「閉塞を続ける国の僕たちは」
無難という言葉が溢れ返る。
流行しているわけではなく、それはもはや指針にまでなった感さえある。
シャツに合わせるネクタイから、休日の過ごし方、人生における岐点である進学就職、結婚にいたるまで、すべてにその言葉が通用する選択が良いとされる。
冒険ができず、退屈そうにも思えるが、それはおそらく重要なことではない。
重要なのは「失敗しないこと」なのだから。
この国は閉塞を続けている。
それは今後も変わらず続く。
バブルを体験した50歳以上、とくに六十代の中高年者には「いつかまた好景気が」と考える向きも少なくないが、現実には景気が良くなる可能性などない。

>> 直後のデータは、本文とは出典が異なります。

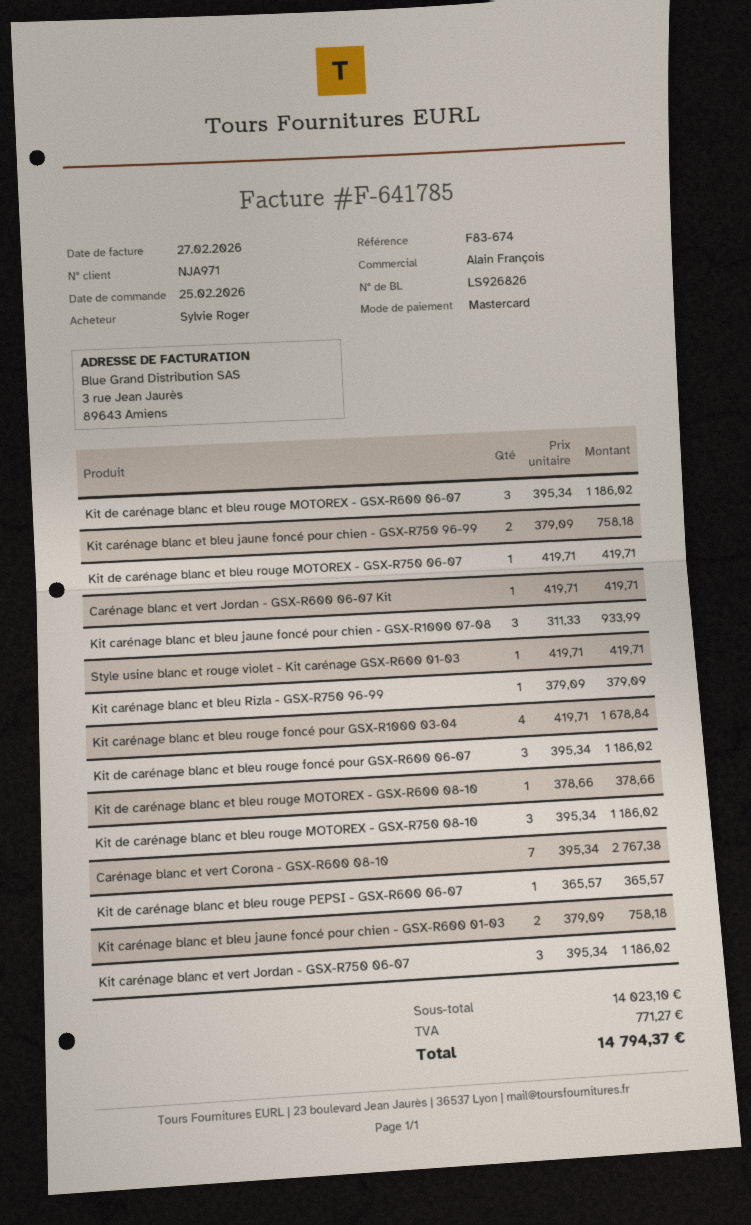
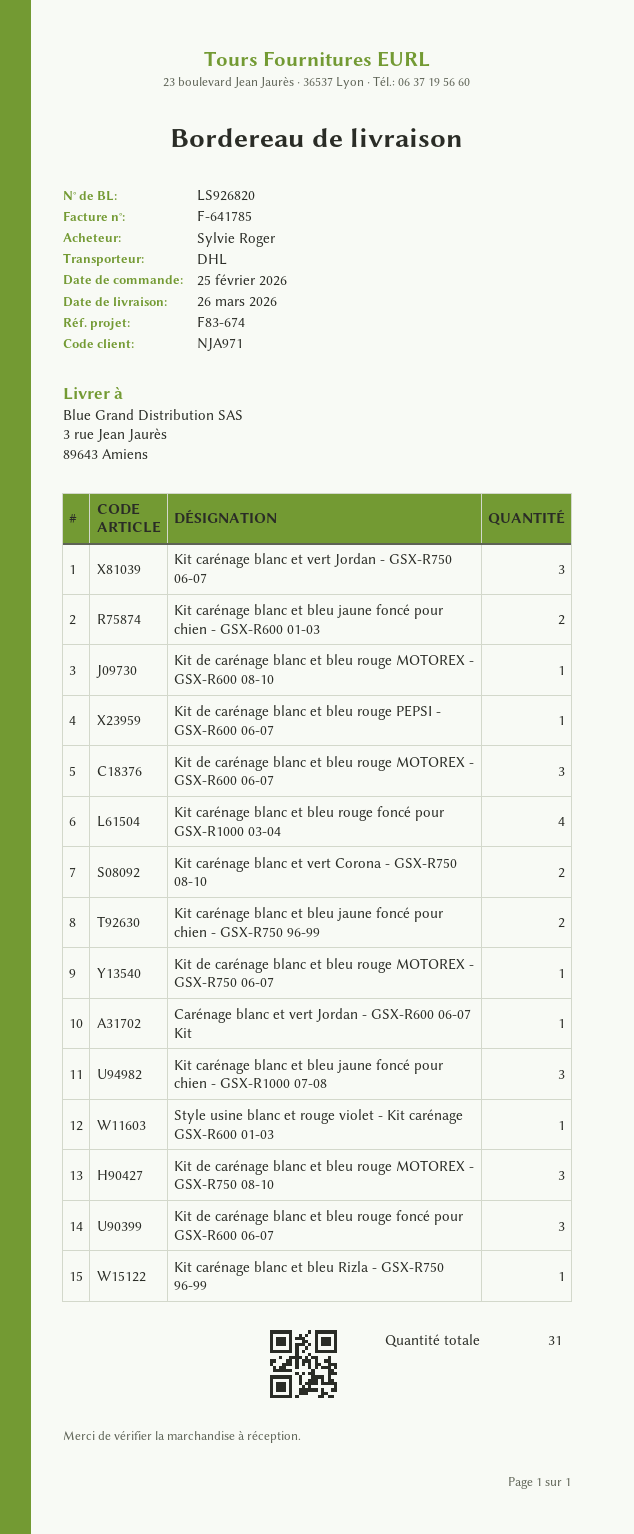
delivery note number: LS926826 -> LS926820
Carénage blanc et vert Corona - GSX-R600 08-10: 7 -> none
Kit carénage blanc et vert Corona - GSX-R750 08-10: none -> 2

既に経済成長は終わったのだ、なぜ景気が良くなると思うのか。
人や動物も同じだ、成長が終われば退化する、一歩ずつ死に寄っていく。
いまの日本は、その状態か、いっそ延命治療を施されている状態か、である。
失敗をすると、選択を誤ると、リカバリが効かない時代なのだ。
だからその時代に生きる人、特に若い世代は上の世代の失敗を見て育っている、やり直しがとても難しいと知っているから無難さを重視する。
仕方がない。それはおそらく彼らの処世術だ。
それほどに閉塞しているのだ、見渡しても出口を見つけるのが難しいほど、この国は生きることが難しくなっている。
私たちは収縮し、縮小し、閉塞してゆく国に生きる、日本で最初の世代である。